While the fact that it’s a lint gives us more leeway to experiment, it’s also a lint that could produce widespread warnings throughout the ecosystem, so we need to exercise care.

Alternatives

The main alternatives are:

  • Give up on encouraging “portability by default”, and instead just land APIs in their natural location using today’s cfg system. This is certainly the less costly way to go. It’s also forward-compatible with implementing the proposed lint, so we should discuss the possibility of landing APIs under cfg even before the lint is implemented.

  • Use a less precise checking strategy. In particular, rather than trying to compare portabilities in a detailed, item-level way, we might just require some crate-level “opt in”. That could either take the form of acknowledging “this code makes assumptions beyond the mainstream platform”, or might list the specific cfg assumptions the code is allowed to make. Of course, the downside is that you get much less help making sure that your APIs are properly labeled in place.

How we teach this

For people simply using libraries, this feature “teaches itself” by generating warnings. Those warnings should make clear what to do to fix the problem, and ideally provide extended error information that describes the system in more detail.

For library authors, the documentation for cfg and match_cfg would explain the implications for the lint, and walk through several examples illustrating the scenarios that arise in practice.

Unresolved questions

Extensions to cfg itself

If we allow cfg to go beyond simple key-value pairs, for example to talk about ranges, we will need to accommodate that somehow in the lint. One plausible approach would be to use something more like SMT solving, which incorporates reasoning about things like ordering constraints in addition to basic SAT questions.

External libraries

It’s not clear what the story should be for a library like libc, which currently involves intricate uses of cfg. We should have some idea for how to approach such cases before landing the RFC.

The standard library

To what extent does this proposal obviate the need for the std facade? Might it be possible to deprecate libcore in favor of the “subsetting std” approach?

Cargo features

It’s unclear whether, or how, to extend this approach to deal with Cargo features. In particular, features are namespaced per crate, so there’s no way to use the cfg system today to talk about upstream features.

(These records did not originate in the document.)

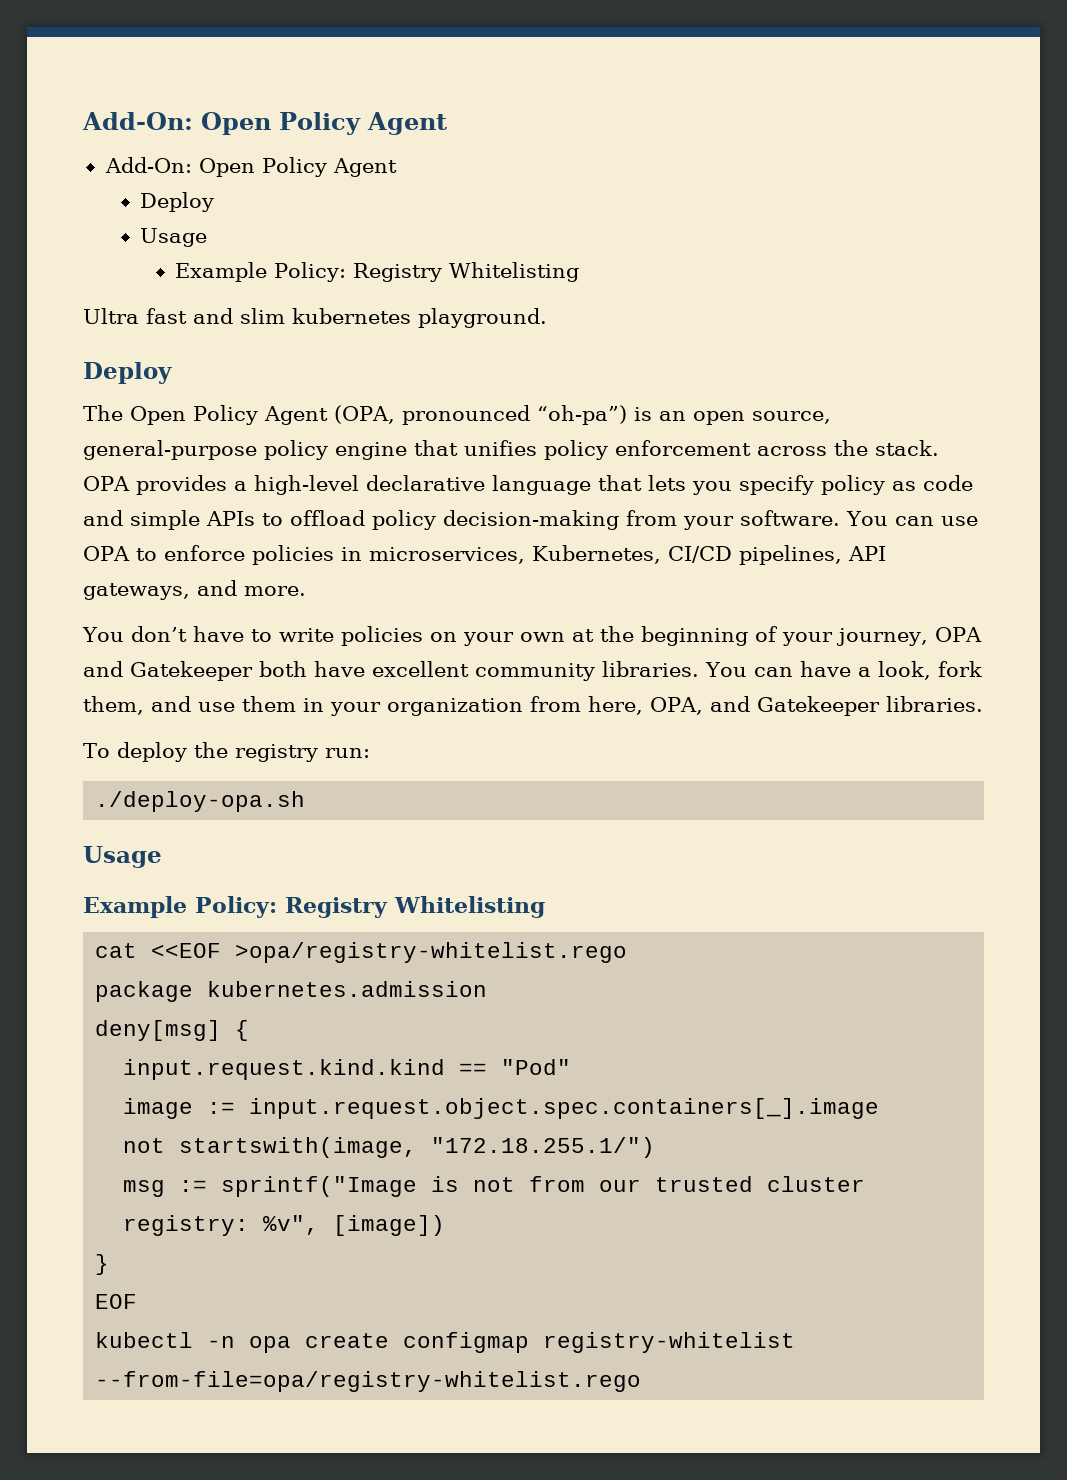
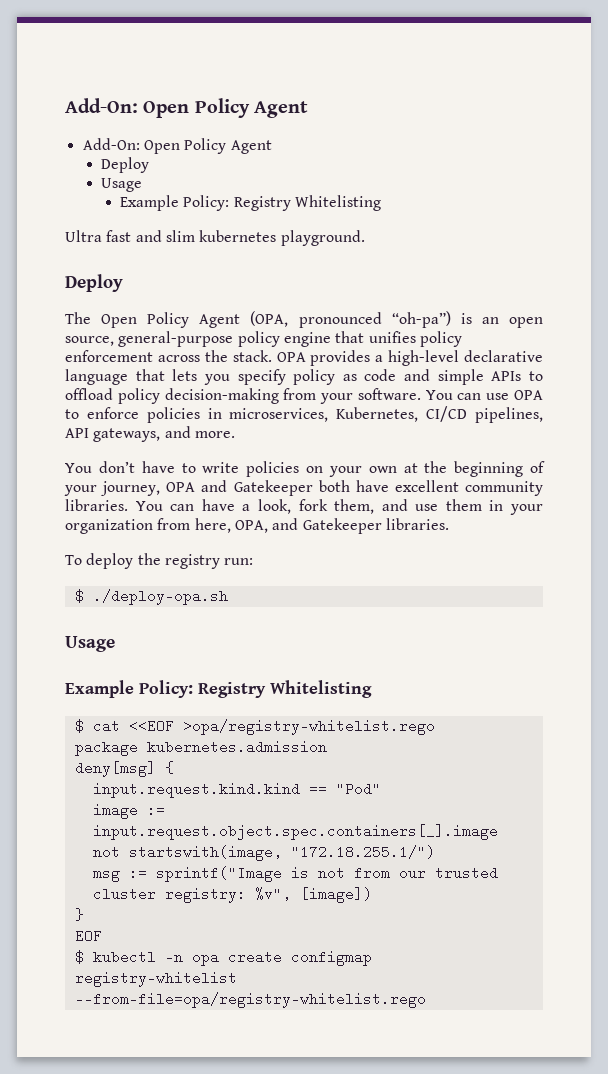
- ./deploy-opa.sh
+ $ ./deploy-opa.sh
- cat <<EOF >opa/registry-whitelist.rego
+ $ cat <<EOF >opa/registry-whitelist.rego
- kubectl -n opa create configmap registry-whitelist --from-file=opa/registry-whitelist.rego
+ $ kubectl -n opa create configmap registry-whitelist --from-file=opa/registry-whitelist.rego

Appendix: possible extensions

match_cfg

The original version of this RFC was more expansive, and proposed a match_cfg macro that provided some additional checking.

The match_cfg macro takes a sequence of cfg patterns, followed by => and an expression. Its syntax and semantics resembles that of match. However, there are some special considerations when checking portability:

  • When descending into an arm of a match_cfg, the arm is checked against portability that includes the pattern for the arm.

  • The portability for the match_cfg itself is understood as any(p1, ..., p_n) where the match_cfg patterns are p1 through p_n.

Thus, for example, the following code will pass the lint:

#[cfg(windows)]
fn windows_only() { .. }

#[cfg(unix)]
fn unix_only() { .. }

#[cfg(any(windows, unix))]
fn portable() {
    // the expression here has portability `any(windows, unix)`
    match_cfg! {
        windows => {
            // allowed because we are within a scope with
            // portability `all(any(windows, unix), windows)`
            windows_only()
        }
        unix => {
            // allowed because we are within a scope with
            // portability `all(any(windows, unix), unix)`
            unix_only()
        }
    }
}

If you have a match_case that covers all cases (like windows and not(windows)), then it imposes no portability constraints on its context.

On more reflection, though, this extension doesn’t seem so worthwhile: while it provides some additional checking, the fact remains that only the currently-enabled cfg is fully checked, so the additional guarantee you get is somewhat mixed. It’s also a rare (maybe non-existent) error to explicitly write code that’s broken down by platforms, but forget one of the platforms you wish to cover.

We can, however, add match_cfg as a backwards-compatible extension at any time.